Bhaskar, “Did Doordarshan telecast the Mexico World Cup? Do you think Maradona could
have dribbled past those six English players if he had a philosophy of football?”
Mithilesh, “OK, back to alcohol. What’s our situation?”
Yishan said, “There is a problem. We have no money.”
Bhaskar, “Let’s raise some.”
Yishan, “I have a 50 rupee note that mom had given me last semester – but nothing else.”
Mithilesh said, “I got 20, I think.”
Millionaires with wealth tied to public stocks (and there were many such millionaires among NITI, Hijli alumni ranks), know their net worth precisely. One imagines they know them to the quarter, to Friday’s market close, to the minute, to the nearest tick. So do paupers: the
inventory of coins in the tin box, a twenty-rupee note under the mattress, two ten-rupee notes in the front pocket of the denim that hasn’t seen a wash in years, and a five-rupee note in the wallet. It’s those in between who are muddled.

 

Yishan said, “50 plus 20 won’t even get us Old Monk.”
Mithilesh said, “Can we borrow some?”

Yishan said “From whom? The only idiots left who will give us credit are the cigarette-waalas
and the chai-wallahs.”
Bhaskar laughed and lit up a Wills Navy Cut, his sixth cigarette of the day.
Mithilesh said, “Second.”
The three friends, like most smokers of NITI, Hijli, played the game of claiming turns after a cigarette was lit. The first to say “second” got the second puff, and so on. Good cigarettes were short. And many smoked. It was said the life affirming nature of nicotine was bestsavored in the first few puffs.
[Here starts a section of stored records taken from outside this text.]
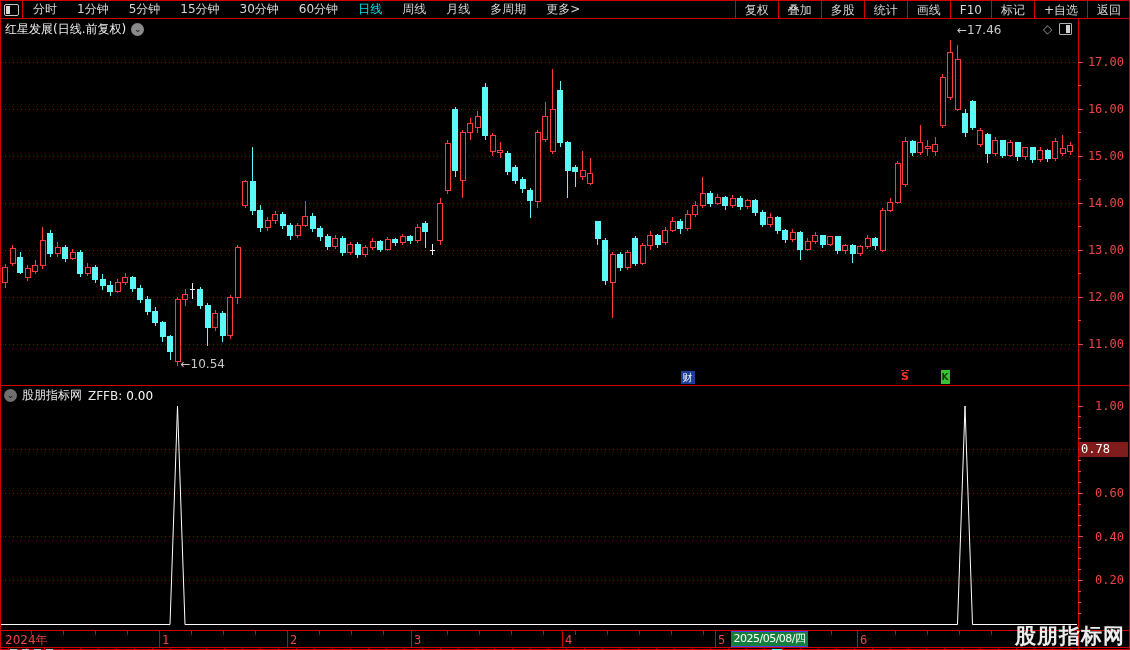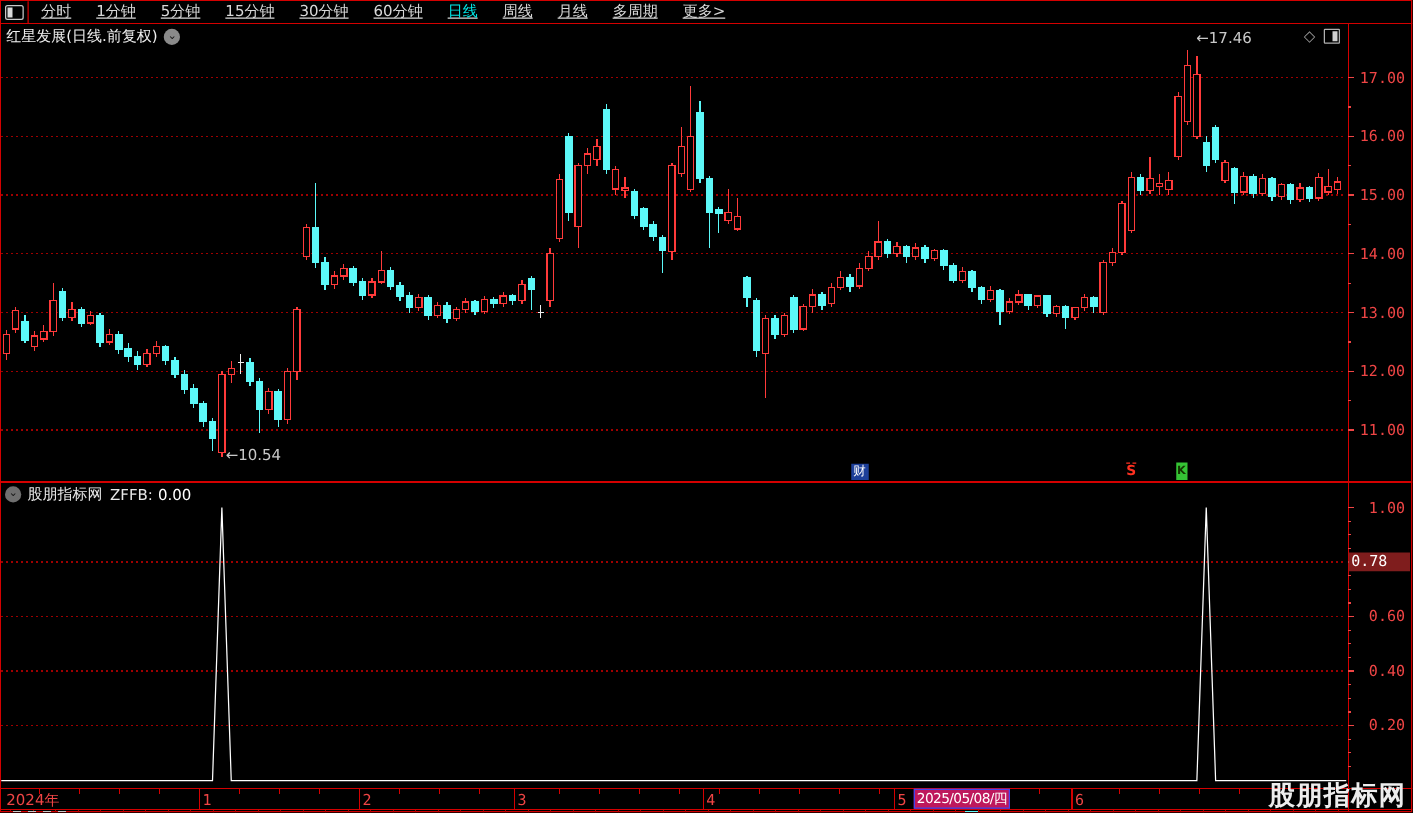--- a/index.html
+++ b/index.html
@@ -11,7 +11,7 @@
                border-right:1px solid #d40000;}
   .win-icon{width:13px;height:10px;border:1px solid #c8c8c8;border-radius:2px;position:relative;}
   .win-icon::before{content:"";position:absolute;left:1px;top:1px;bottom:1px;width:4px;background:#d8d8d8;}
-  .tb-left{display:flex;align-items:center;height:18px;text-decoration:underline;}
+  .tb-left{display:flex;align-items:center;height:18px;}
   .tb-left span{padding:0 10px;cursor:default;white-space:nowrap;}
   .tb-left span.active{color:#00e5e5;}
   .tb-right{margin-left:auto;display:flex;align-items:center;height:18px;}

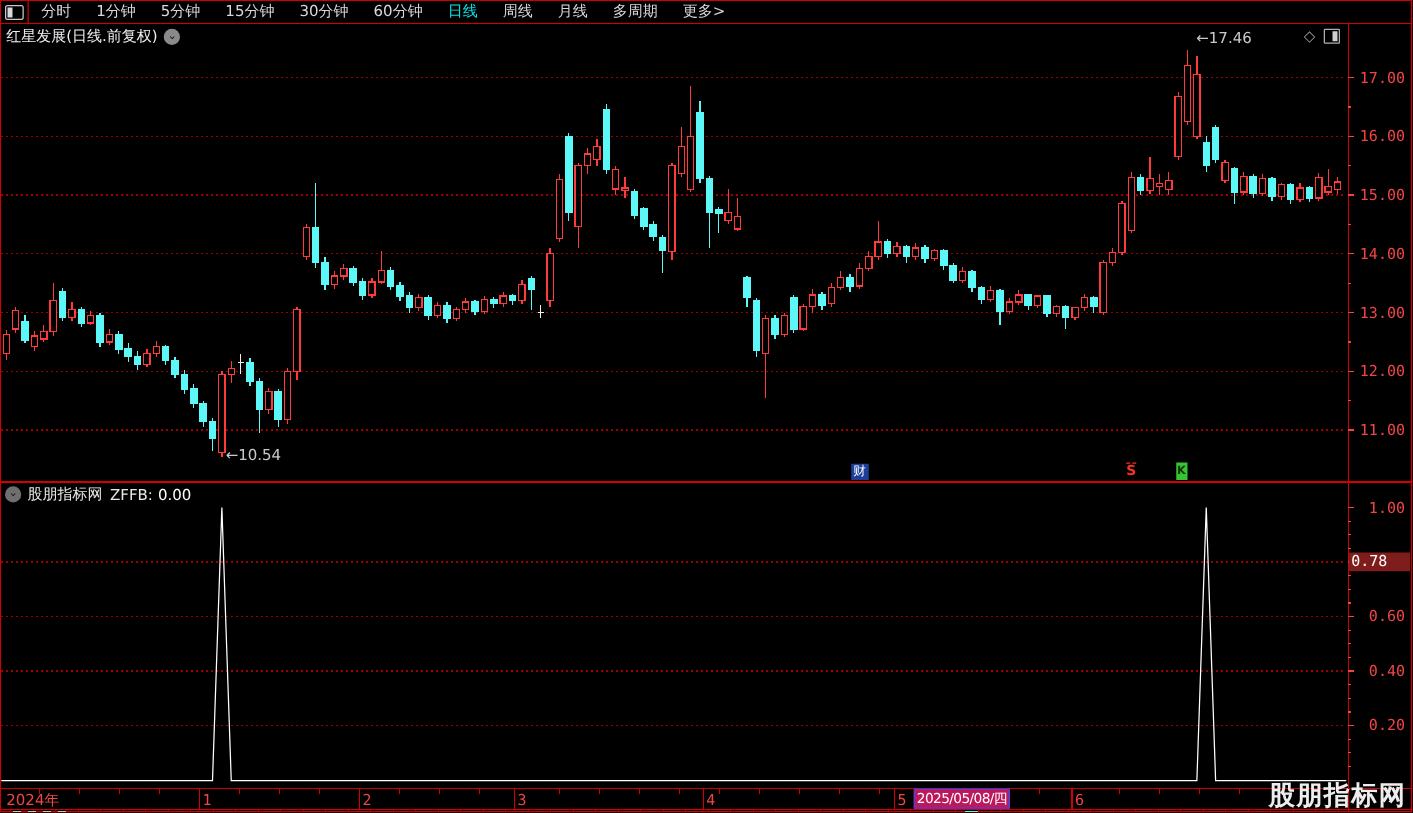--- a/index.html
+++ b/index.html
@@ -68,6 +68,17 @@
         <span>月线</span>
         <span>多周期</span>
         <span>更多&gt;</span>
+      </div>
+    <div class="tb-right" id="tb-right">
+        <span>复权</span>
+        <span>叠加</span>
+        <span>多股</span>
+        <span>统计</span>
+        <span>画线</span>
+        <span>F10</span>
+        <span>标记</span>
+        <span>+自选</span>
+        <span>返回</span>
       </div>
   </div>
 

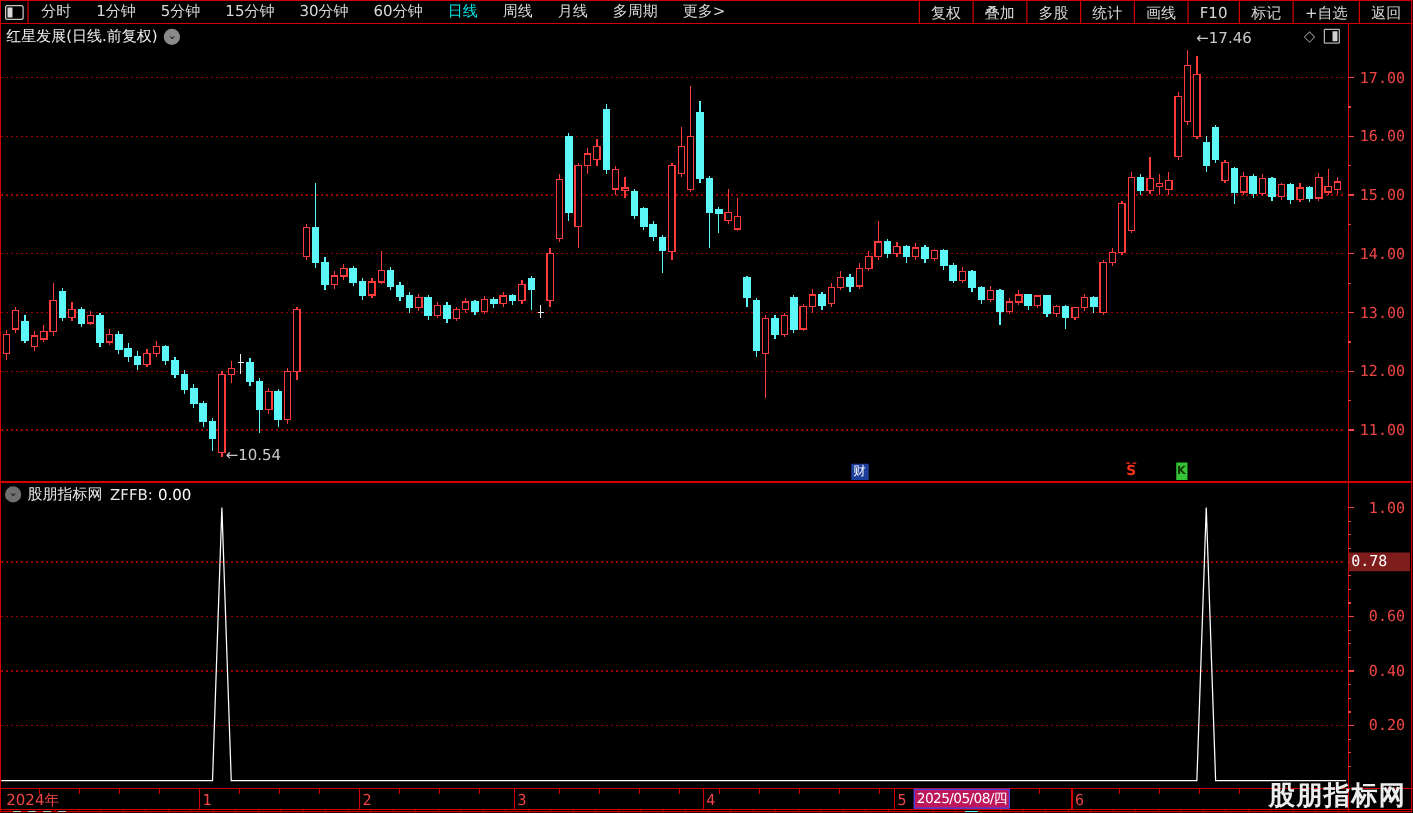--- a/index.html
+++ b/index.html
@@ -37,7 +37,7 @@
   .cursor-vbox{position:absolute;left:1079px;top:442px;width:47px;height:15px;background:#7f1d1d;
                color:#fff;font-size:12px;line-height:15px;padding-left:2px;z-index:2;
                font-family:"DejaVu Sans Mono",monospace;}
-  .cursor-dbox{position:absolute;left:731px;top:631px;width:77px;height:16px;background:#be185d;
+  .cursor-dbox{position:absolute;left:731px;top:631px;width:77px;height:16px;background:#15803d;
                border:1px solid #4444ee;box-sizing:border-box;color:#fff;font-size:11px;line-height:14px;
                text-align:center;z-index:3;letter-spacing:-0.5px;white-space:nowrap;overflow:hidden;}
   .watermark{position:absolute;right:5px;bottom:3px;text-align:right;z-index:5;color:#ededed;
Life in the university was about small things, each small thing made large with an ancient lore. 
Yishan said, “Ok, third.” 
“What do we do about drinking?”, said Bhaskar. 
Mithilesh, “How many rooms do we have?”
Yishan, “250. Why do you ask?”
Mithilesh, “Let’s borrow five rupees from every Pterodactyl Hall resident. No more. Nobody’s
going to say no to five rupees. We get to drink. Tomorrow, everybody says we are geniuses.”
The cigarette was passed, before Bhaskar was through with his turn, to Mithilesh. Genius cannot be allowed to go unacknowledged.
The boys divided the hostel into equal-sized rectangles. While the scheme’s rationale ppealed to intuition (nobody would say no to five rupees), the timing wasn’t opportune. It was mid-afternoon. Fifty percent of the residents would be in class. Ten percent in siesta. Some would be in stupor, their minds seeking lullabies and siren calls not of this world.
But the Old Monk beckoned. The boys sauntered off in three directions.  
The hall of residence was made of parallel blocks of buildings spread over – if not an entire football field, certain a monster’s bite off a football field.
Each block was three floors high and 25-single rooms long. The buildings were yellowish for the most part, yellow in their better days, and covered in large patches of moss. In the monsoons, snails climbed up the walls, sometimes as high as the second floor, each leaving
a perfect straight-line trail of slime. Between every two blocks there was some shrubbery at the peripheries, much wild grass everywhere, and at the center—a bit of manicured grass and football goal posts, or a cricket pitch. Pterodactyl Hall, one of the six halls of residence for male undergraduates of NITI, Hijli, was home to 173 trees. The boys knew this number, to the precise 173, not to the nearest five or zero. All incoming residents had to memorize such trivia as part of the induction ritual. 
Every block had an alphabet for a name. Bhaskar’s assignment was Block D. 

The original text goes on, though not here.